En fait, le génie, c’est. Et même le Washington Post et l’ACLU admettent que, le premier notant les différentes époques, la Cour Suprême des États-Unis a confirmé que ce discours, aussi insultant soit-il, est protégé:

– En 1969, lorsque le tribunal «a constaté qu’une loi étatique interdisant les discours publics qui prônent des activités illégales violait les droits constitutionnels d’un dirigeant du Ku Klux Klan»;

– En 1992, lorsque le tribunal a noté que des actes haineux comme brûler une croix sur la pelouse d’une famille noire sont protégés par le Premier Amendement;

– En 2011, “lorsque le tribunal a statué en faveur des membres de l’église qui ont manifesté et porté des pancartes avec des insultes homophobes lors des funérailles d’un soldat.”

“Les idées haineuses (quoi que cela puisse signifier exactement) sont tout aussi protégées par le Premier Amendement que d’autres idées”, écrit Eugene Volokh, professeur de droit et expert en liberté d’expression, en avril. S’il doit être interdit, un tel discours doit répondre aux normes d’être menaçant ou harcelant, at-il ajouté.

“On est aussi libre de condamner, par exemple, l’Islam – ou les Musulmans, ou les Juifs, ou les Noirs, ou les Blancs, ou les immigrants illégaux, que de condamner le capitalisme ou le socialisme ou les Démocrates ou les Républicains”. a écrit.

Mais il y a beaucoup plus dans les protestations de Wheeler que si le «discours de haine» est légal anxiété. Il tente de redéfinir le discours politique qui entre en conflit avec ses opinions d’extrême-gauche comme étant odieux et, par conséquent, ne méritant pas les mêmes protections que le discours qu’il partage. (LIÉ: Le discours anti-libre de gauche réclame une autre victime – ou pas – comme Ann Coulter vœu de parler à Berkeley malgré l’annulation de l’événement)

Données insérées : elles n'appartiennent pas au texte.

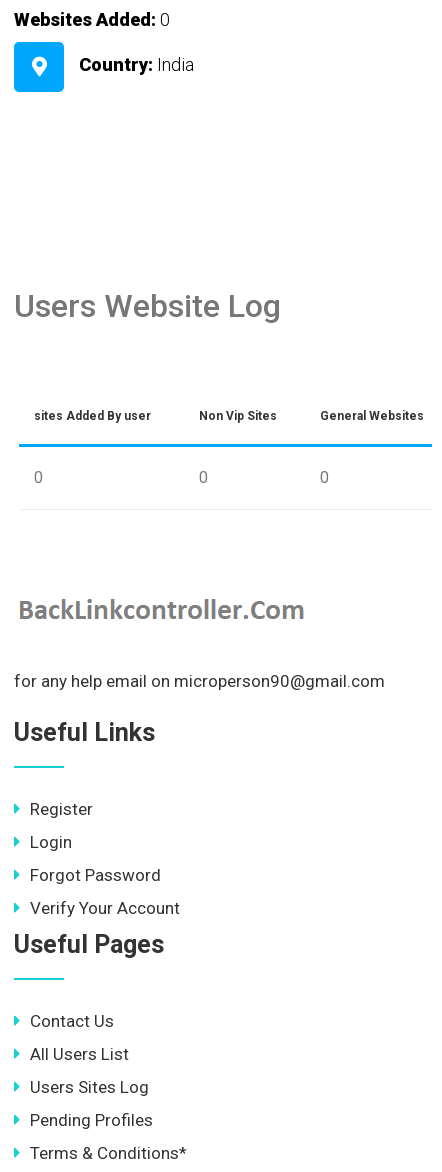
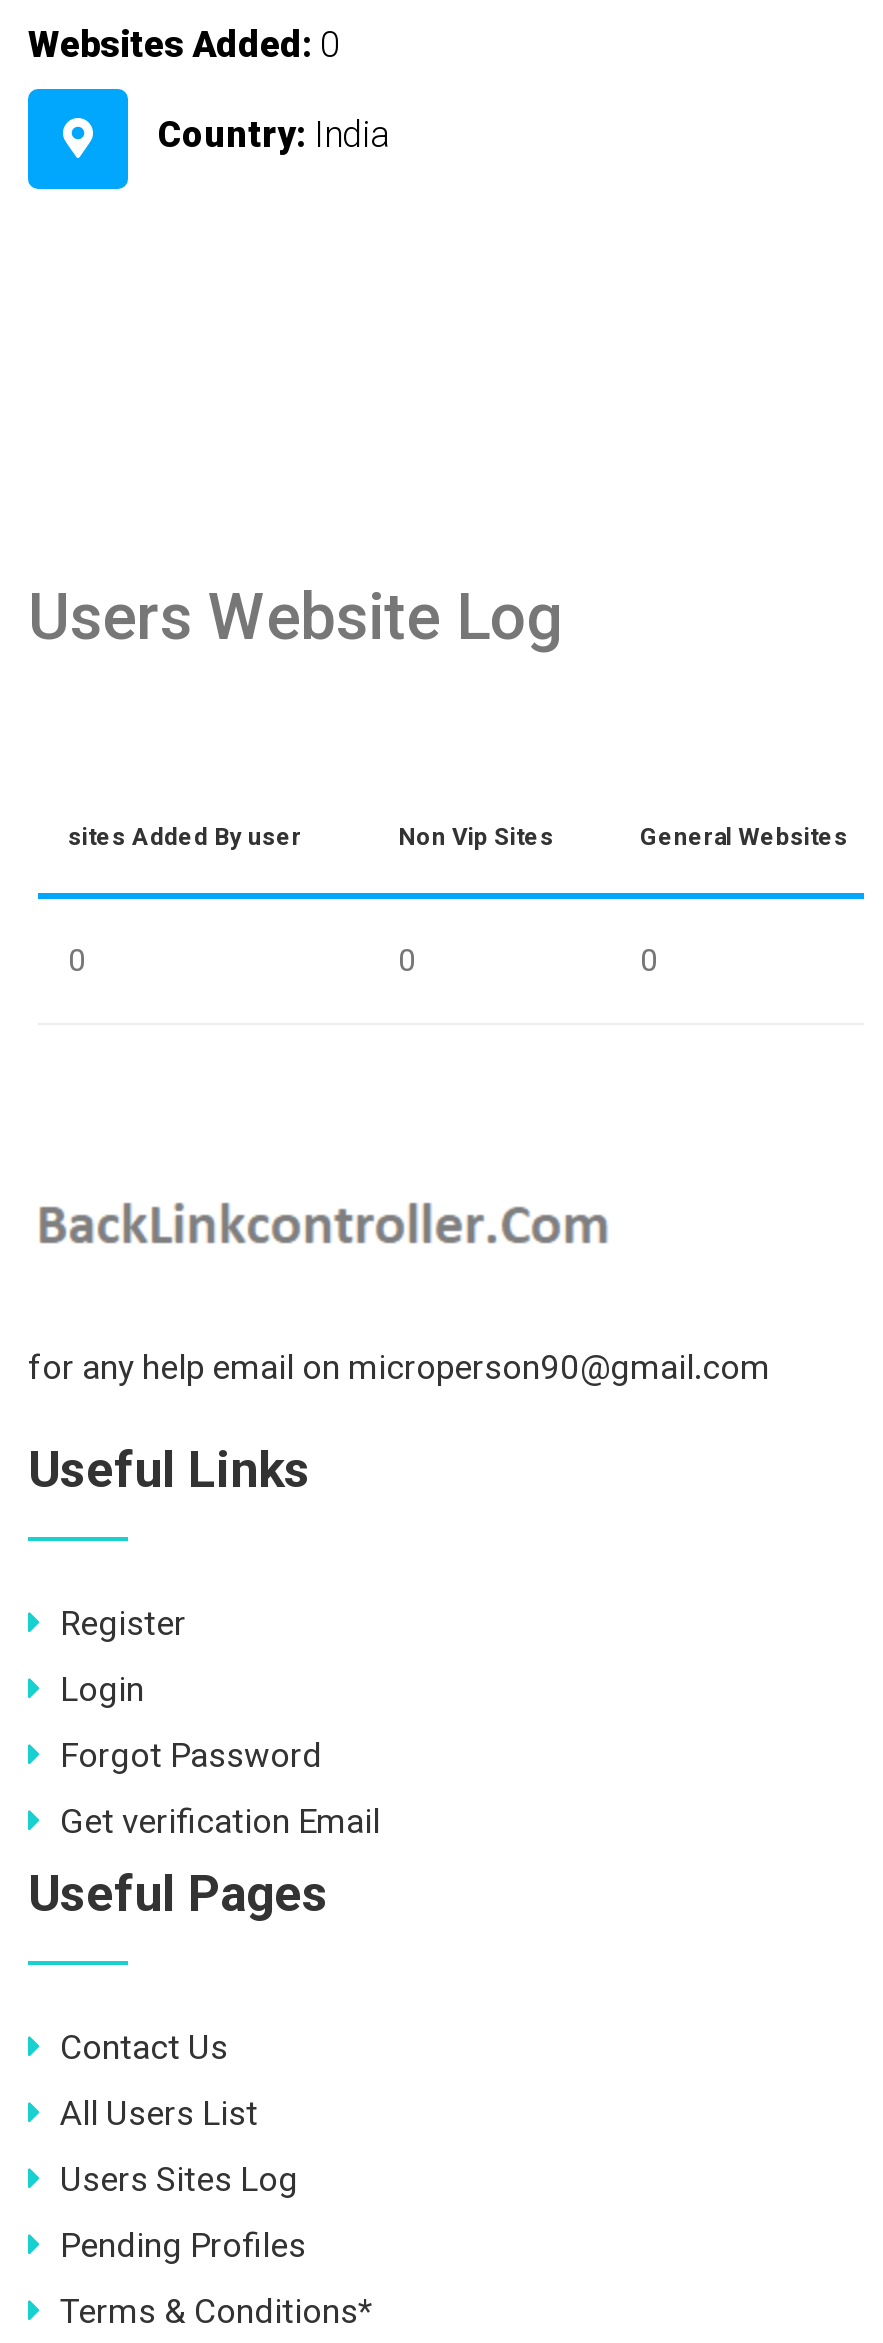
- Verify Your Account
+ Get verification Email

Dans une interview accordée à KATU, l’organisateur du “Trump Free Speech Rally Portland” du 4 juin, Joey Gibson a écrit sur sa page Facebook que l’événement était “sur la lutte contre la corruption et le gouvernement avec la force de l’amour et du pouvoir”.

Et il en veut vraiment à l’affirmation typique de gauche de Wheeler que, simplement parce qu’il est un partisan de Trump, il est un «bigot», un «homophobe», un «nazi» et ainsi de suite.

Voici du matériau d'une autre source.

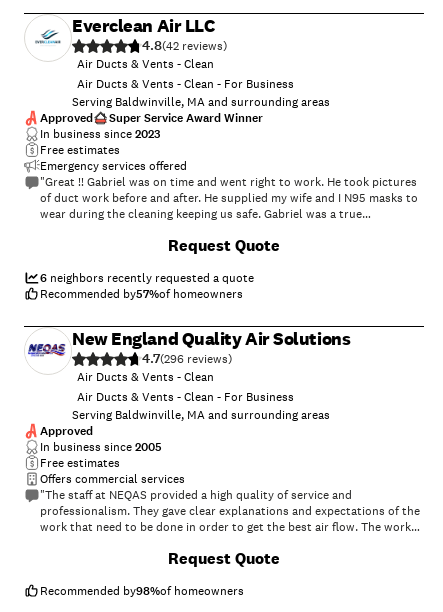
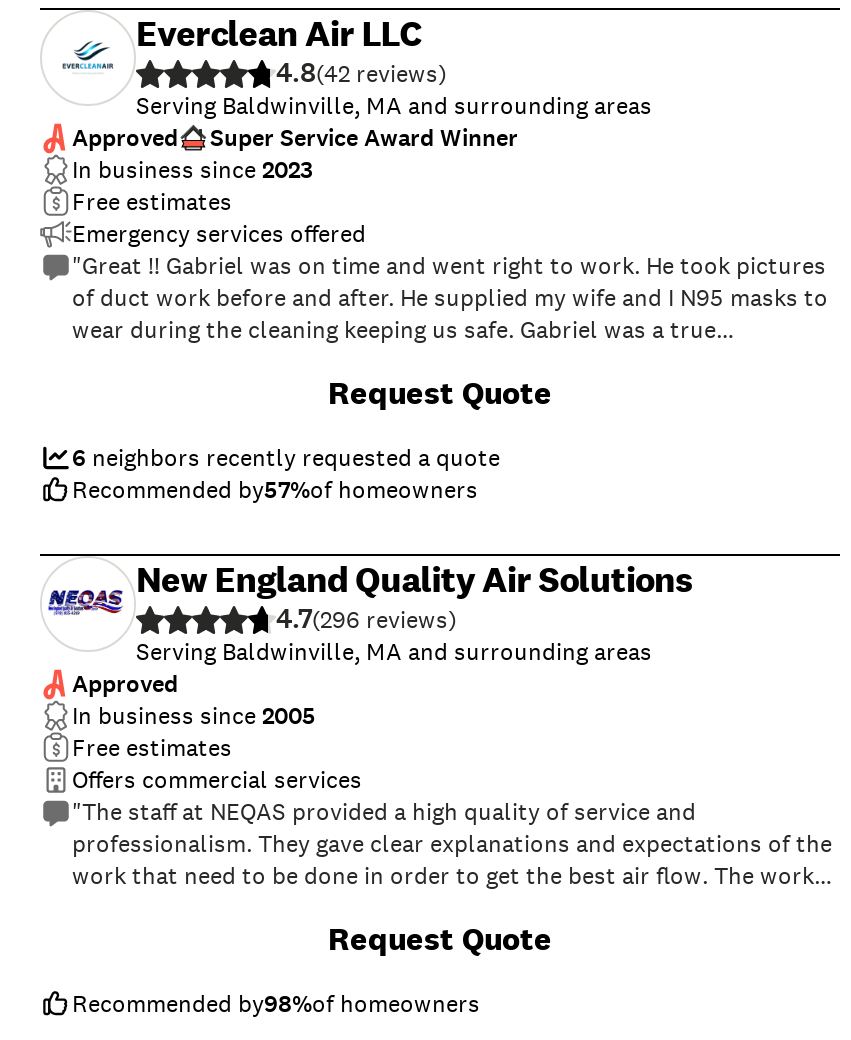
- Air Ducts & Vents - Clean
- Air Ducts & Vents - Clean - For Business

- Air Ducts & Vents - Clean
- Air Ducts & Vents - Clean - For Business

Lorsqu’on lui a demandé si son groupe était «Alt-Right», comme l’a dit Wheeler, Gibson a répondu: «Quand quelqu’un peut m’expliquer ce que signifie alt-right, je vais y répondre. Je suis un libertaire. Je ne suis pas de droite. Je suis pour le mariage homosexuel et contre les guerres de drogue. “

Et pour la liberté d’expression.

Mais cela n’a pas d’importance pour les vrais ennemis, les Démocrates de gauche comme Wheeler. Quand il s’agit de ceux qui expriment des opinions politiques opposées, leur réponse est toujours la même: Interdire ce discours.

Vous savez, comme les nazis l’ont fait.

J.D. Heyes est un rédacteur principal pour NaturalNews.com et NewsTarget.com, ainsi que rédacteur en chef de The National Sentinel.